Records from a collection
* * *
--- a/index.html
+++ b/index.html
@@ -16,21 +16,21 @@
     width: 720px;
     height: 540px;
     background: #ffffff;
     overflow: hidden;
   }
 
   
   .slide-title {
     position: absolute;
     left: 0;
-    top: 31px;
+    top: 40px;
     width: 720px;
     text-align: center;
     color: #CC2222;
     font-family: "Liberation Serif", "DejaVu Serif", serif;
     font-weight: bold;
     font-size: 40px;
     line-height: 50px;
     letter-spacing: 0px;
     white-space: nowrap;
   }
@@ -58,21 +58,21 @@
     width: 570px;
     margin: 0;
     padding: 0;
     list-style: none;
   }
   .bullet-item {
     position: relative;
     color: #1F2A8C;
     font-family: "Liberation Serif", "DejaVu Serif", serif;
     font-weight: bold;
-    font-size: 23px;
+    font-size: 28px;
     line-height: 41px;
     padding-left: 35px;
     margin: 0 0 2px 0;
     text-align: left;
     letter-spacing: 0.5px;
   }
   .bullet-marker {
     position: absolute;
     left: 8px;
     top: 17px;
* * *
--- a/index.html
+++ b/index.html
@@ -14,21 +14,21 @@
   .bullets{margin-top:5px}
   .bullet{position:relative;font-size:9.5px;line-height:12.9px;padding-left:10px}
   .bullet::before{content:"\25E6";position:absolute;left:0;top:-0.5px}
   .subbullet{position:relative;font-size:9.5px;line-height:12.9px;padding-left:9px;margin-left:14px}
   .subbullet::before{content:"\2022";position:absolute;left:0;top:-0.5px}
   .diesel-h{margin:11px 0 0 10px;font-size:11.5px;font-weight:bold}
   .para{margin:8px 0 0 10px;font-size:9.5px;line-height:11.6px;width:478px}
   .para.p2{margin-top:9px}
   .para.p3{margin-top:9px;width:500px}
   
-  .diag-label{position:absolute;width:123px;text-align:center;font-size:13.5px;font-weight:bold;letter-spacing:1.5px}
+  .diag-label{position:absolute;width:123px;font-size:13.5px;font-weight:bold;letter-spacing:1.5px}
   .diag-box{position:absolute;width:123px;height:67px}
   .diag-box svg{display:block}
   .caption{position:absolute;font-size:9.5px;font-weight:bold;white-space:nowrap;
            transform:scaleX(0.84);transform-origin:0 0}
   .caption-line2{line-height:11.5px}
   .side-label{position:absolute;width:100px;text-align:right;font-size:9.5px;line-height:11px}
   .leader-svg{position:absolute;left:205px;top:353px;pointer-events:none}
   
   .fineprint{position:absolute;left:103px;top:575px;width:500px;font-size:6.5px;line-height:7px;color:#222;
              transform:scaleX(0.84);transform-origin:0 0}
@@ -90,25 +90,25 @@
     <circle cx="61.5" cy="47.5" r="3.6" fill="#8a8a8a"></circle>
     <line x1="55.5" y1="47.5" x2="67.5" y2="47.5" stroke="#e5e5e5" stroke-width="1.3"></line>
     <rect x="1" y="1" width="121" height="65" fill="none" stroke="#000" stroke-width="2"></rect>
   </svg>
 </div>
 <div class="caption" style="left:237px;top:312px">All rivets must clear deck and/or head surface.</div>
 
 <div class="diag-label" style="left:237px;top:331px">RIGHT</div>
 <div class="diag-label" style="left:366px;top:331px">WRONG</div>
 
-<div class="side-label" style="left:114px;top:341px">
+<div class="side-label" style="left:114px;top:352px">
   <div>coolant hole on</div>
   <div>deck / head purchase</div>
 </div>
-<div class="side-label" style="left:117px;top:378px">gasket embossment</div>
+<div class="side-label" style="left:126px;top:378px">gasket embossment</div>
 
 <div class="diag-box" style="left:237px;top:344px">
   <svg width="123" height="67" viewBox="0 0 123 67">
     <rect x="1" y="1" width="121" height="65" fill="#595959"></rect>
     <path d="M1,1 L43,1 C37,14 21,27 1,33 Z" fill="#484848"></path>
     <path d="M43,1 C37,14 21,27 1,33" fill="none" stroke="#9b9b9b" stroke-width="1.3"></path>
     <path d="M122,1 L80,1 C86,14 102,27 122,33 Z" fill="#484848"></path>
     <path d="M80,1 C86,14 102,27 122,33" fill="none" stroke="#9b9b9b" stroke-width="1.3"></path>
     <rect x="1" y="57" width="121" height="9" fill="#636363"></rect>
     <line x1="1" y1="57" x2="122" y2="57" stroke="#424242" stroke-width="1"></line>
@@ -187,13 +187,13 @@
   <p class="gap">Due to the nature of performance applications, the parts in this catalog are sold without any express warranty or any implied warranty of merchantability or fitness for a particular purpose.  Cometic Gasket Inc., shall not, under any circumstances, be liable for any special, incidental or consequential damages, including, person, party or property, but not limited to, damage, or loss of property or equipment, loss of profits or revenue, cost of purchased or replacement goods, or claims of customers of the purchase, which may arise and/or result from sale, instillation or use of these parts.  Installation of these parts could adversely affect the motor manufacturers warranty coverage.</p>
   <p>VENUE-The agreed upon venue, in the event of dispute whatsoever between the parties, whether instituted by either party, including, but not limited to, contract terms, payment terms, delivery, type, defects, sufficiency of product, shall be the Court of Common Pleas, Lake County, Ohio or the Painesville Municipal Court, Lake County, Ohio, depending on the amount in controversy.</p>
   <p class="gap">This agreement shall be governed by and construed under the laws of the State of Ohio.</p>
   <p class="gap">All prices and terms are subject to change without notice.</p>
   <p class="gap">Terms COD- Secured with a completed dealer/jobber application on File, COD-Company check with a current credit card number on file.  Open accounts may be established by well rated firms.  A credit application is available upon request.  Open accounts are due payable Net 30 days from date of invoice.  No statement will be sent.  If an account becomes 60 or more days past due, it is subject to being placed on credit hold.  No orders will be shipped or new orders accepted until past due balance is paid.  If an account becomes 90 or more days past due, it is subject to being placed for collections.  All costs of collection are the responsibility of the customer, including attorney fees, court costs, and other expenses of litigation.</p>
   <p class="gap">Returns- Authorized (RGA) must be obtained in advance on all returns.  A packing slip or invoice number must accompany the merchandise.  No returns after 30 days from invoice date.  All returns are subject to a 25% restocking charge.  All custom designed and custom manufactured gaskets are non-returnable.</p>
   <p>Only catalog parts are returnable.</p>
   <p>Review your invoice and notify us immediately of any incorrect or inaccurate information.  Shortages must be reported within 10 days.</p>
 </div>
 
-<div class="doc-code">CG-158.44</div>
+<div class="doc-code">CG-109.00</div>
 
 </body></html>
* * *
EXERCISE DETAILS
The response should consist of the number of lines in the data that hold the word "shall", with nothing added.

RESULT OF THIS TASK
3